Assignment ->
Repeat the entries below exactly, pictures excluded.

Change detection data
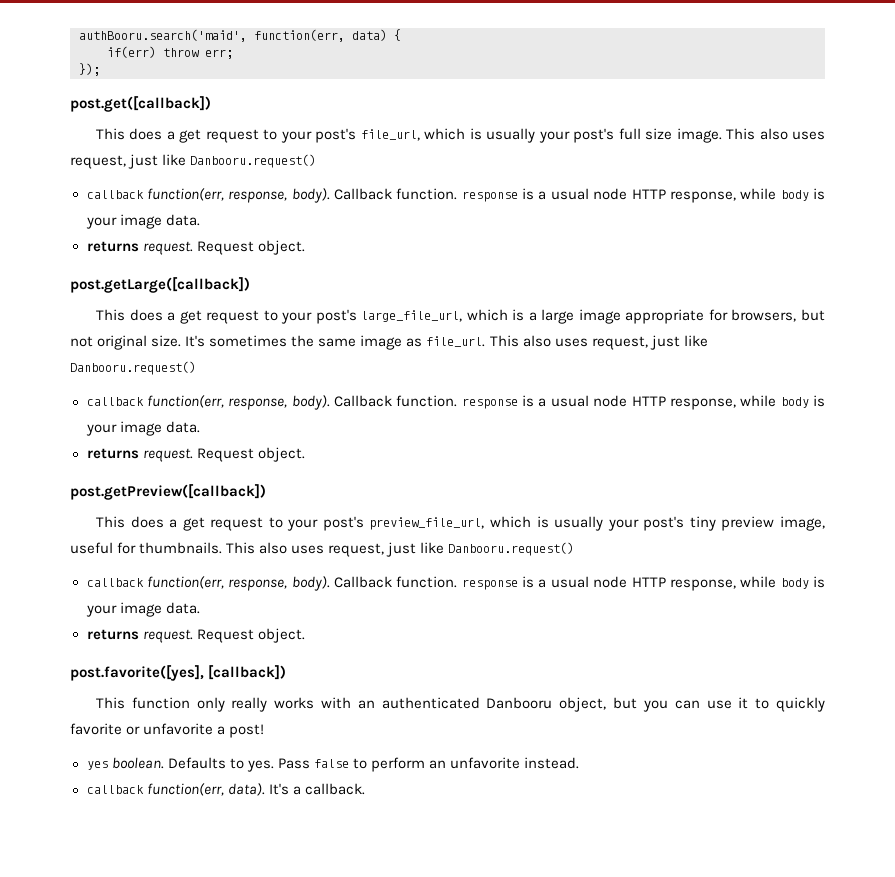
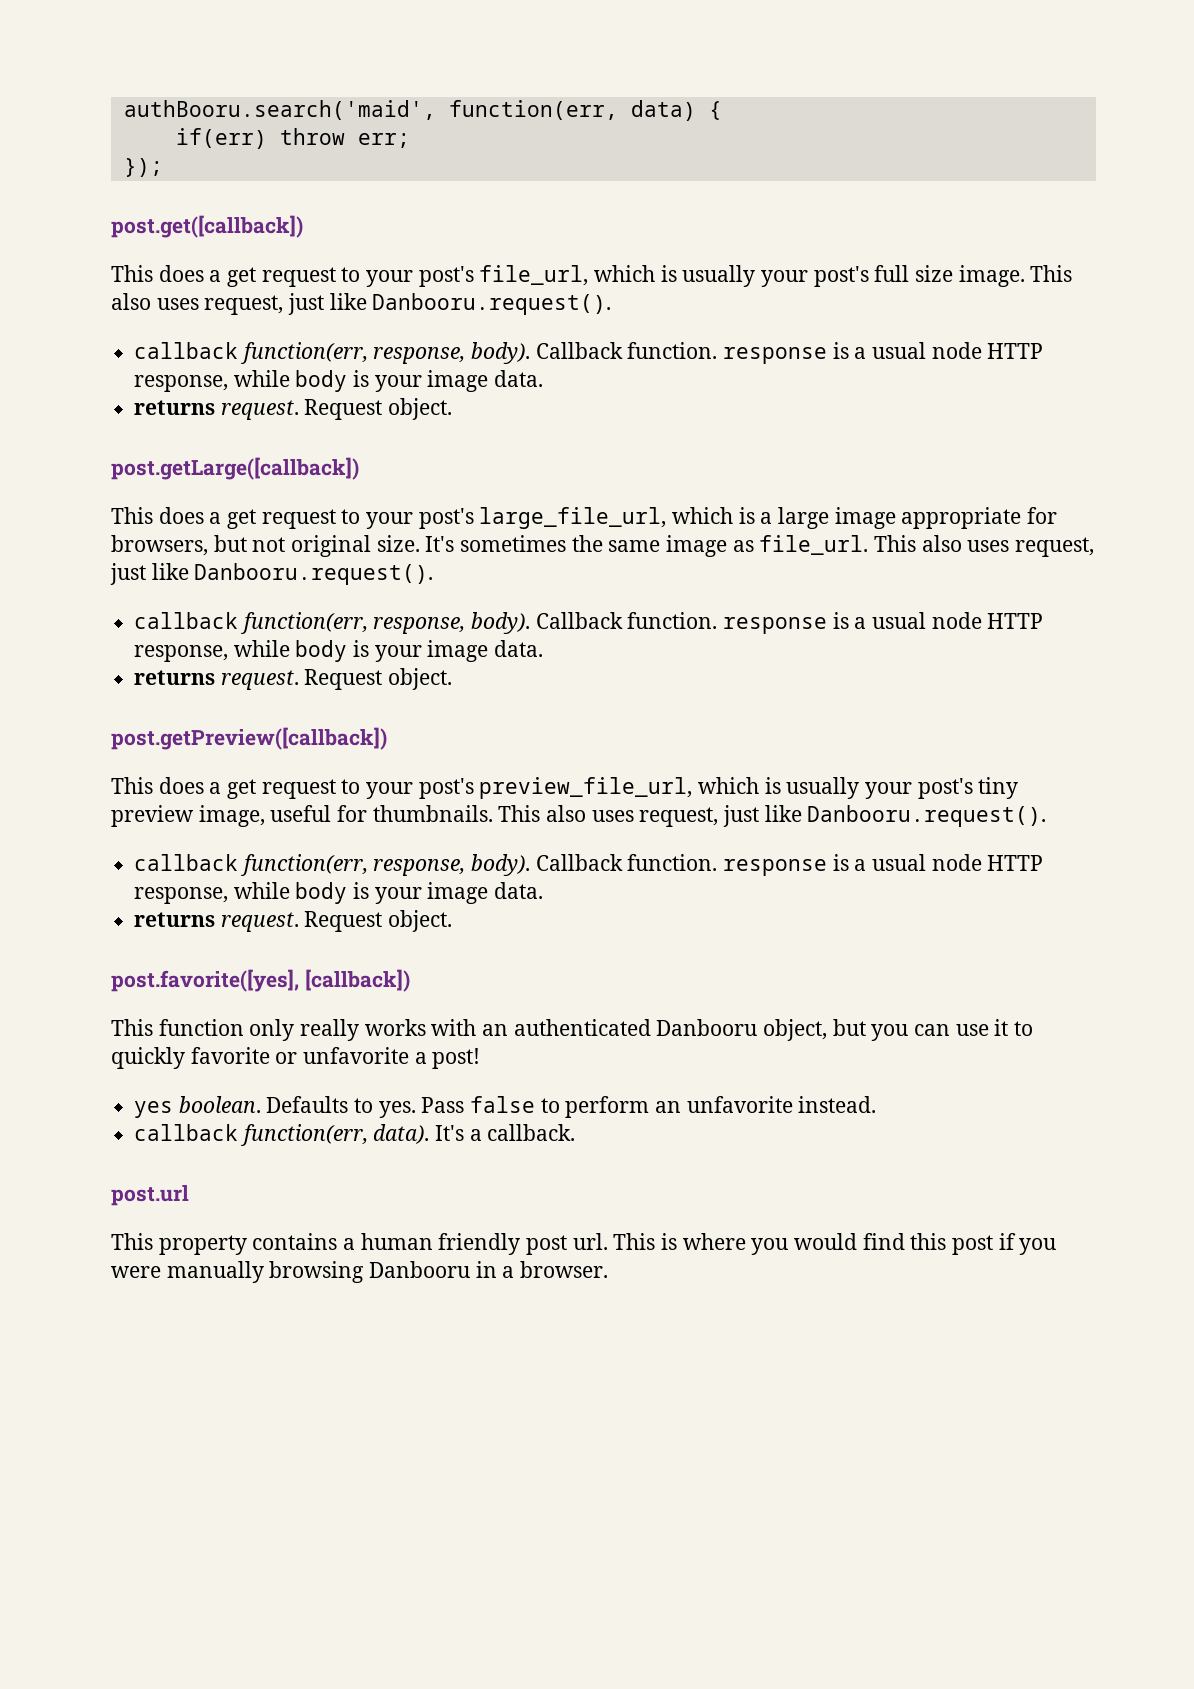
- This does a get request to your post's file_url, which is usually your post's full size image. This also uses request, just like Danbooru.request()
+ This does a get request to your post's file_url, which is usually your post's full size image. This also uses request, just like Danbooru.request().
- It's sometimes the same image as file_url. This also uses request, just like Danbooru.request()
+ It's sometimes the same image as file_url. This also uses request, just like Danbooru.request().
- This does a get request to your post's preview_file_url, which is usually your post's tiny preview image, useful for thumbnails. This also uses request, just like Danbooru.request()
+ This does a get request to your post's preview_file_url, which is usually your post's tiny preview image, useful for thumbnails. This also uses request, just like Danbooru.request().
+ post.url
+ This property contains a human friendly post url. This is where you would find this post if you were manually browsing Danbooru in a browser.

Task answer ->
- This does a get request to your post's file_url, which is usually your post's full size image. This also uses request, just like Danbooru.request()
+ This does a get request to your post's file_url, which is usually your post's full size image. This also uses request, just like Danbooru.request().
- It's sometimes the same image as file_url. This also uses request, just like Danbooru.request()
+ It's sometimes the same image as file_url. This also uses request, just like Danbooru.request().
- This does a get request to your post's preview_file_url, which is usually your post's tiny preview image, useful for thumbnails. This also uses request, just like Danbooru.request()
+ This does a get request to your post's preview_file_url, which is usually your post's tiny preview image, useful for thumbnails. This also uses request, just like Danbooru.request().
+ post.url
+ This property contains a human friendly post url. This is where you would find this post if you were manually browsing Danbooru in a browser.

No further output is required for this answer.